Failure to Remove Defective Mechanical Lift and Ensure Safe Resident Transfer
Penalty
Summary
A deficiency occurred when the facility failed to ensure that the environment was free from accident hazards and did not provide adequate supervision to prevent accidents for a resident dependent on staff for transfers. The facility did not remove a mechanical lift from service that was missing a critical metal clip, which is essential for securing the sling to the lift. This lift remained in use for a period of time, and staff did not identify or report the missing part prior to using the equipment for resident transfers.
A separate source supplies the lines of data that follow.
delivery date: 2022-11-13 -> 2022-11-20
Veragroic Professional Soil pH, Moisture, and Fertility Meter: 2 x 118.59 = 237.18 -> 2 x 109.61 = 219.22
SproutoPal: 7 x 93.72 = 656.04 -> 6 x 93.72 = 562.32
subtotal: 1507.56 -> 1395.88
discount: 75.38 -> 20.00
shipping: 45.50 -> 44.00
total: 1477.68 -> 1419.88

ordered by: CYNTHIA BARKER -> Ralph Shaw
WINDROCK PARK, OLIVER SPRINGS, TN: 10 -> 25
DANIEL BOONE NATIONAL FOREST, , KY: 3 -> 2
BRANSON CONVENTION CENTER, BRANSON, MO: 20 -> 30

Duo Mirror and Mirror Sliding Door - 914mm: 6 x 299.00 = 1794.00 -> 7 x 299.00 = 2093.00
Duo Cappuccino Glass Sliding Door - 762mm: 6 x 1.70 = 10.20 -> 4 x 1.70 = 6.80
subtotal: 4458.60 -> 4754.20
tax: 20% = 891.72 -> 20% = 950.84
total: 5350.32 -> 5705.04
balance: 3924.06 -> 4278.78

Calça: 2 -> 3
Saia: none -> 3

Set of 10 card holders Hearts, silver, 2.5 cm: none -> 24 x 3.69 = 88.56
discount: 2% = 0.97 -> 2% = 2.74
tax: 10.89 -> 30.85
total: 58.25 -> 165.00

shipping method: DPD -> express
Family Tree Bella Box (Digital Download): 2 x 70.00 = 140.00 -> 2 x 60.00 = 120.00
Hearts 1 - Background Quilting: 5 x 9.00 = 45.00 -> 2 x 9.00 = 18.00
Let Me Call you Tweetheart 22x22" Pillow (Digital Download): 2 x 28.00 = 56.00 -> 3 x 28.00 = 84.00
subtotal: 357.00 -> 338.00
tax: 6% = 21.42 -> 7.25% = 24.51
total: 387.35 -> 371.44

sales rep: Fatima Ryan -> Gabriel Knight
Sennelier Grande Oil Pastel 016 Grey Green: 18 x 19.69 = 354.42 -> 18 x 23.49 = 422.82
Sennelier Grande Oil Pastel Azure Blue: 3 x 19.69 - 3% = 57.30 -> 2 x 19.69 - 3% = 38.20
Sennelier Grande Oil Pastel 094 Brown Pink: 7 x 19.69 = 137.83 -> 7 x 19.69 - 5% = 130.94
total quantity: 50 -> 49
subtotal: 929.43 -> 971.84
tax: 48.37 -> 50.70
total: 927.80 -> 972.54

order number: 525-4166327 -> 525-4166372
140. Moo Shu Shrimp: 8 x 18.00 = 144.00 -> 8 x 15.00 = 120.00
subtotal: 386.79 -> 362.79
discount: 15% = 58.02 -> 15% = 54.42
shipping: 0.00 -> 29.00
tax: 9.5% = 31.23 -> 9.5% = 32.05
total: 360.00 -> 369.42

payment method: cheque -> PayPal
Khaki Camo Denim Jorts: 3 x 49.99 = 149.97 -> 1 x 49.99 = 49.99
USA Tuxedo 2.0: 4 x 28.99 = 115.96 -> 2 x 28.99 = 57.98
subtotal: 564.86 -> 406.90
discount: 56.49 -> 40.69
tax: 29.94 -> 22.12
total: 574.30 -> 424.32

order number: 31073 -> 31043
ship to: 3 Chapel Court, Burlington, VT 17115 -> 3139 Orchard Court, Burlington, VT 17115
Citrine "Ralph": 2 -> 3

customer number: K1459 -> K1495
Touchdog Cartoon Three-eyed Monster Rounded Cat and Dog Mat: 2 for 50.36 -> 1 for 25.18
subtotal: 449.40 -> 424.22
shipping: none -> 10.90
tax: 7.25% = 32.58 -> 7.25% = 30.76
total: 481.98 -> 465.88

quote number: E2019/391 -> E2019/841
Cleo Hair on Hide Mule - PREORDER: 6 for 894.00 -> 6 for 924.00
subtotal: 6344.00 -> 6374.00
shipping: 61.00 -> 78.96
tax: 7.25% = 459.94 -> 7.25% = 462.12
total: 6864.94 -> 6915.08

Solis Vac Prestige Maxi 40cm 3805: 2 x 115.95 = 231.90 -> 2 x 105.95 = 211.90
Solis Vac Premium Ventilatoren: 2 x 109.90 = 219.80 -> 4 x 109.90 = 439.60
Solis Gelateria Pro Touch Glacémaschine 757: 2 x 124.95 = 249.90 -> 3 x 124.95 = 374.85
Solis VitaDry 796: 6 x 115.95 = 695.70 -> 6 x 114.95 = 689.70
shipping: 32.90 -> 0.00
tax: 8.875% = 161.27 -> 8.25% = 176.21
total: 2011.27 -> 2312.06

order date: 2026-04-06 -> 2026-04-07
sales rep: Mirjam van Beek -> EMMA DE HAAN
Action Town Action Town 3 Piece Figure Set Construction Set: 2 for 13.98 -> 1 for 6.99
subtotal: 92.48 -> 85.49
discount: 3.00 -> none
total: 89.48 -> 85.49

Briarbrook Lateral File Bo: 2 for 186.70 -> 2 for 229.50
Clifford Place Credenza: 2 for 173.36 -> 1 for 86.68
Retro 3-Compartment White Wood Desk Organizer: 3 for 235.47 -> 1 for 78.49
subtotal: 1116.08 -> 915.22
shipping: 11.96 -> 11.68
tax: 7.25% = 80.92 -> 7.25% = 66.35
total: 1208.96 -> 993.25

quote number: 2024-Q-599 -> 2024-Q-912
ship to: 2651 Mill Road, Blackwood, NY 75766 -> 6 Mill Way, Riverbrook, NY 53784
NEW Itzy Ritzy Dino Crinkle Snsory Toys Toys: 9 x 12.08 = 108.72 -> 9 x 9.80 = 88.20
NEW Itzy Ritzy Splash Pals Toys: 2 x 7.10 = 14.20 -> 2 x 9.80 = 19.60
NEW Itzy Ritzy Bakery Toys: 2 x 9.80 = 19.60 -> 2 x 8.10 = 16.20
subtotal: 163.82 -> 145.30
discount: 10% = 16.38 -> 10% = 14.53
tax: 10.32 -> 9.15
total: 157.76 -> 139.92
On the day of the incident, two CNAs attempted to transfer an 83-year-old female resident with advanced Alzheimer's dementia, severe cognitive impairment, and total dependence on staff for transfers. During the transfer, the sling was not properly secured to the lift, and the missing metal clip was not noticed by the staff. As a result, the resident fell from the sling while being lifted, striking her face on the base of the lift and sustaining an orbital fracture and other injuries. Both CNAs involved stated they had received prior in-service training on the use of the mechanical lift, but neither identified the equipment defect before use. Subsequent interviews and observations revealed that the mechanical lift with the missing metal clip continued to be used by other staff after the incident. The Operations Director and Administrator were unaware of the missing clip prior to the incident, and there was no documentation of regular equipment inspections. The manufacturer's guidelines required daily checks of the lift's sling hooks, and facility policy mandated that staff inspect equipment before use and remove any damaged equipment from service, but these procedures were not followed.